Each entry should be set down exactly as written, except for any picture it holds.

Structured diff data
╔══

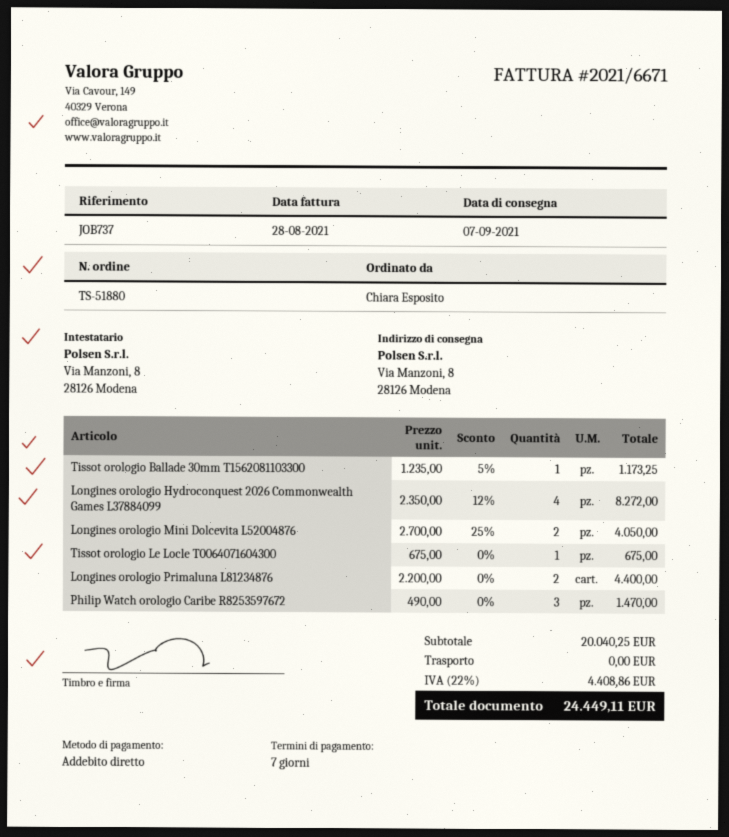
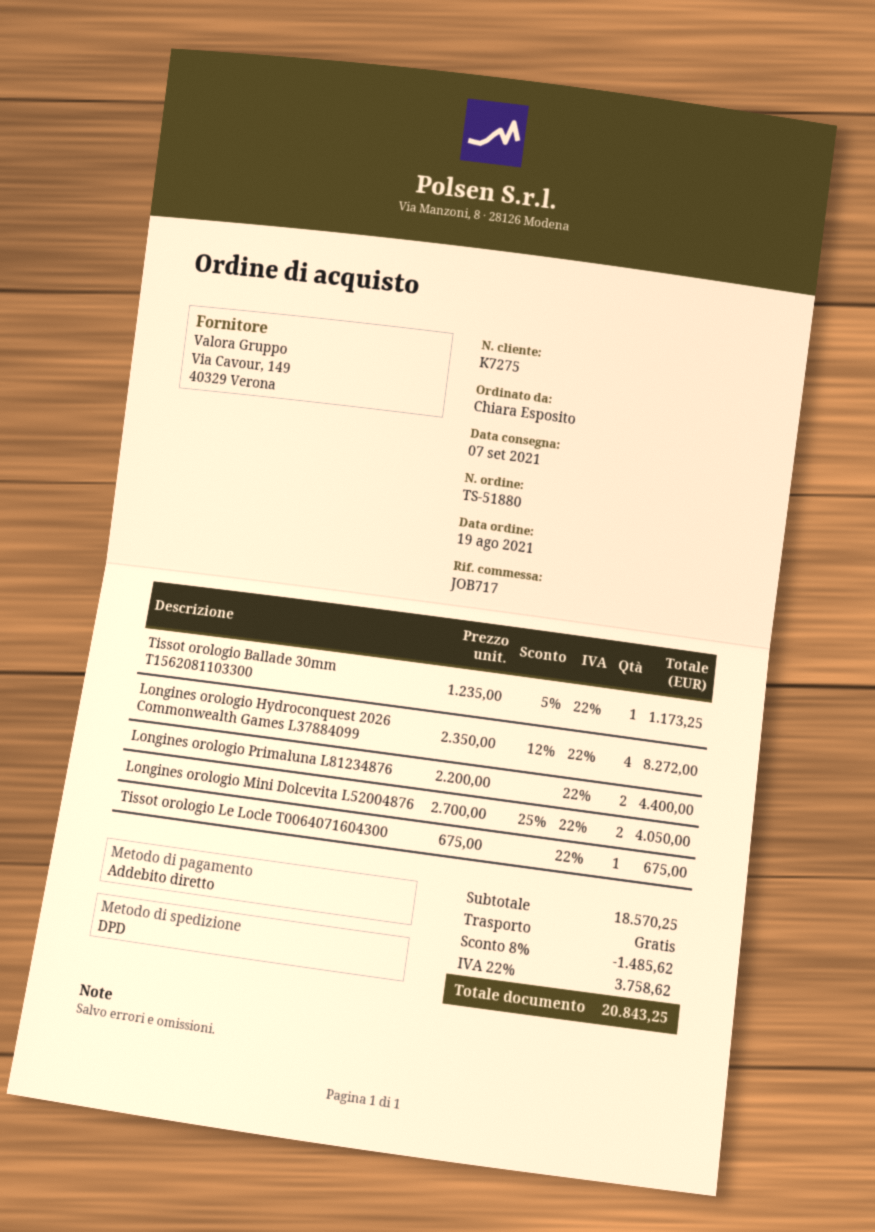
reference: JOB737 -> JOB717
Philip Watch orologio Caribe R8253597672: 3 x 490.00 = 1470.00 -> none
subtotal: 20040.25 -> 18570.25
discount: none -> 8% = 1485.62
tax: 22% = 4408.86 -> 22% = 3758.62
total: 24449.11 -> 20843.25

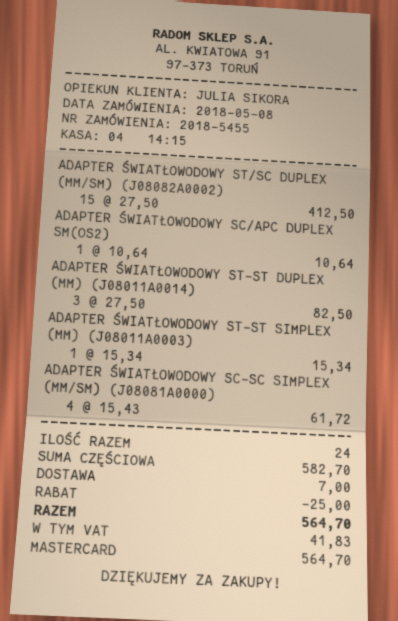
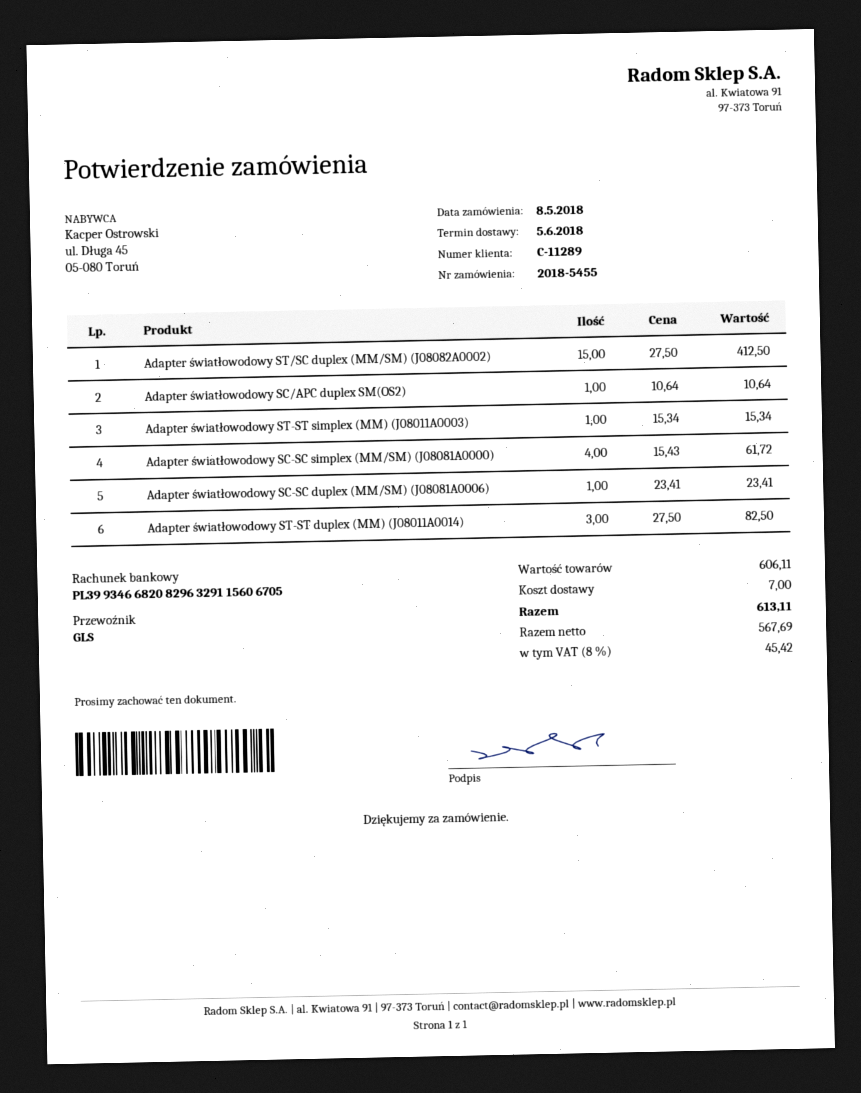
Adapter światłowodowy SC-SC duplex (MM/SM) (J08081A0006): none -> 1 x 23.41 = 23.41
subtotal: 582.70 -> 606.11
discount: 25.00 -> none
tax: 41.83 -> 45.42
total: 564.70 -> 613.11

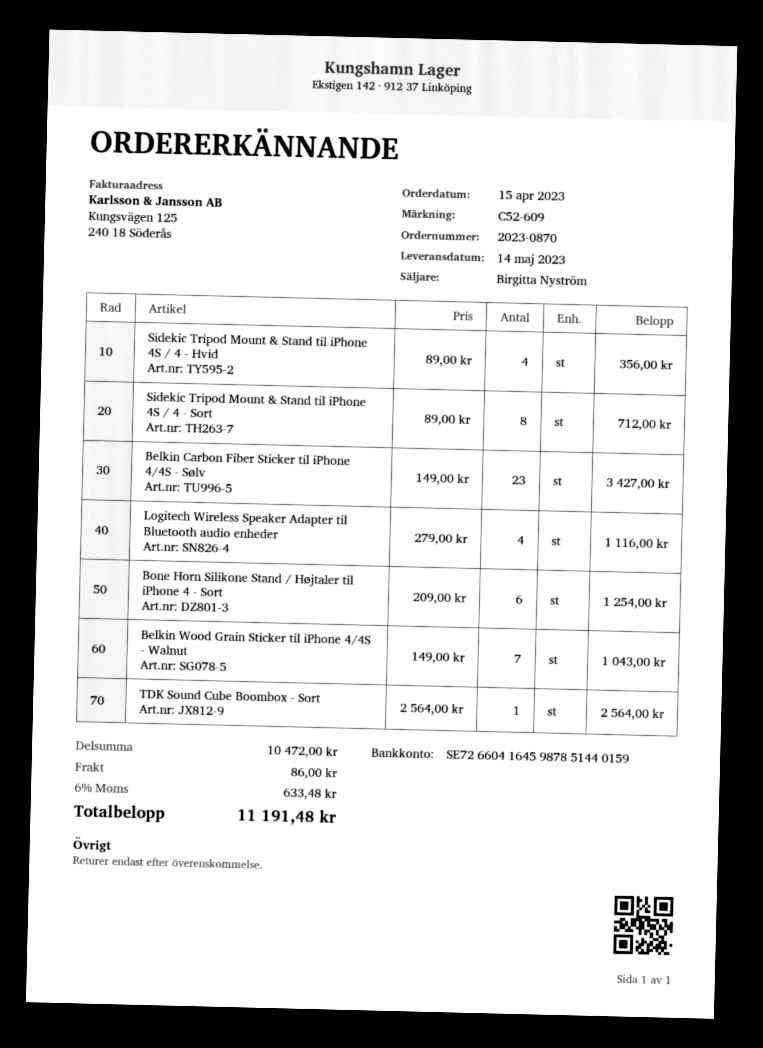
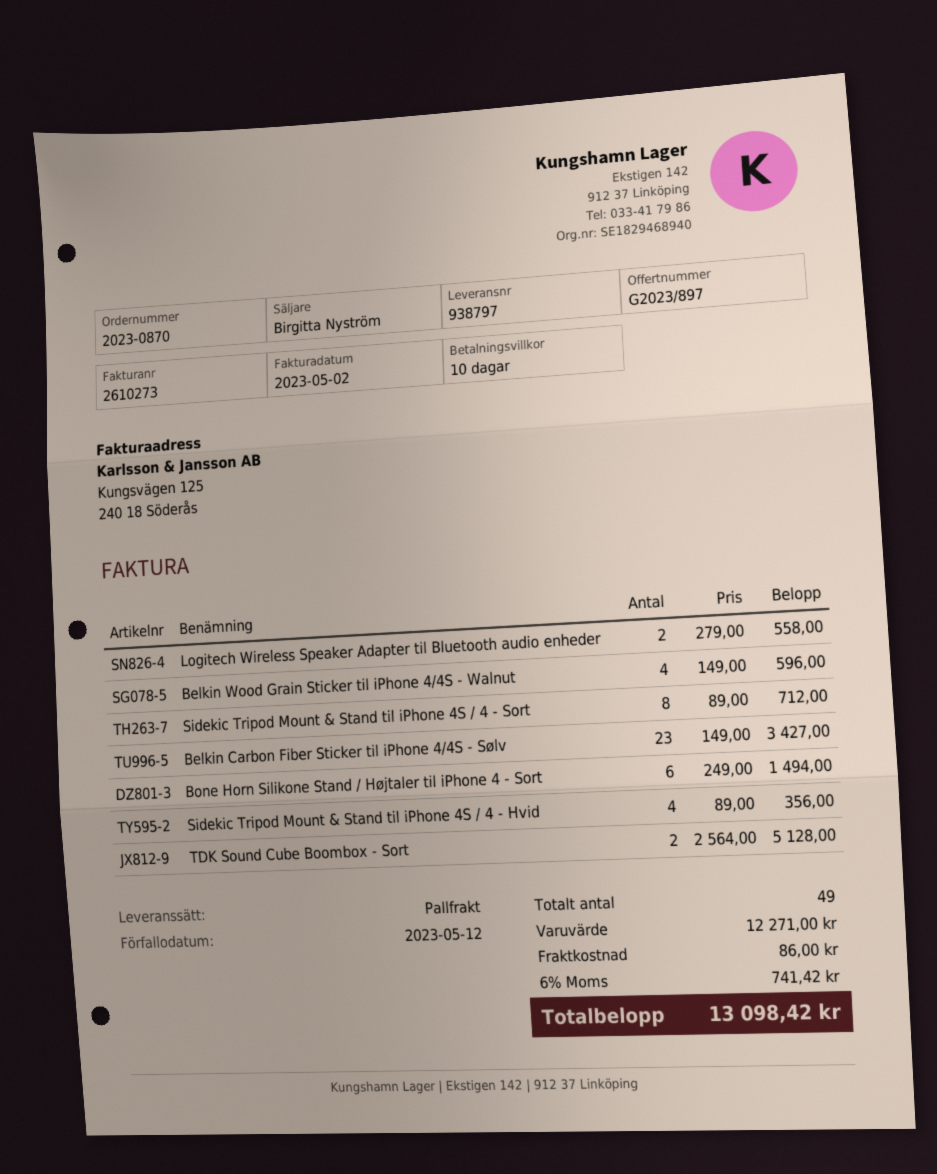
Logitech Wireless Speaker Adapter til Bluetooth audio enheder: 4 x 279.00 = 1116.00 -> 2 x 279.00 = 558.00
Bone Horn Silikone Stand / Højtaler til iPhone 4 - Sort: 6 x 209.00 = 1254.00 -> 6 x 249.00 = 1494.00
Belkin Wood Grain Sticker til iPhone 4/4S - Walnut: 7 x 149.00 = 1043.00 -> 4 x 149.00 = 596.00
TDK Sound Cube Boombox - Sort: 1 x 2564.00 = 2564.00 -> 2 x 2564.00 = 5128.00
subtotal: 10472.00 -> 12271.00
tax: 6% = 633.48 -> 6% = 741.42
total: 11191.48 -> 13098.42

╚══

Your solution
reference: JOB737 -> JOB717
Philip Watch orologio Caribe R8253597672: 3 x 490.00 = 1470.00 -> none
subtotal: 20040.25 -> 18570.25
discount: none -> 8% = 1485.62
tax: 22% = 4408.86 -> 22% = 3758.62
total: 24449.11 -> 20843.25

Adapter światłowodowy SC-SC duplex (MM/SM) (J08081A0006): none -> 1 x 23.41 = 23.41
subtotal: 582.70 -> 606.11
discount: 25.00 -> none
tax: 41.83 -> 45.42
total: 564.70 -> 613.11

Logitech Wireless Speaker Adapter til Bluetooth audio enheder: 4 x 279.00 = 1116.00 -> 2 x 279.00 = 558.00
Bone Horn Silikone Stand / Højtaler til iPhone 4 - Sort: 6 x 209.00 = 1254.00 -> 6 x 249.00 = 1494.00
Belkin Wood Grain Sticker til iPhone 4/4S - Walnut: 7 x 149.00 = 1043.00 -> 4 x 149.00 = 596.00
TDK Sound Cube Boombox - Sort: 1 x 2564.00 = 2564.00 -> 2 x 2564.00 = 5128.00
subtotal: 10472.00 -> 12271.00
tax: 6% = 633.48 -> 6% = 741.42
total: 11191.48 -> 13098.42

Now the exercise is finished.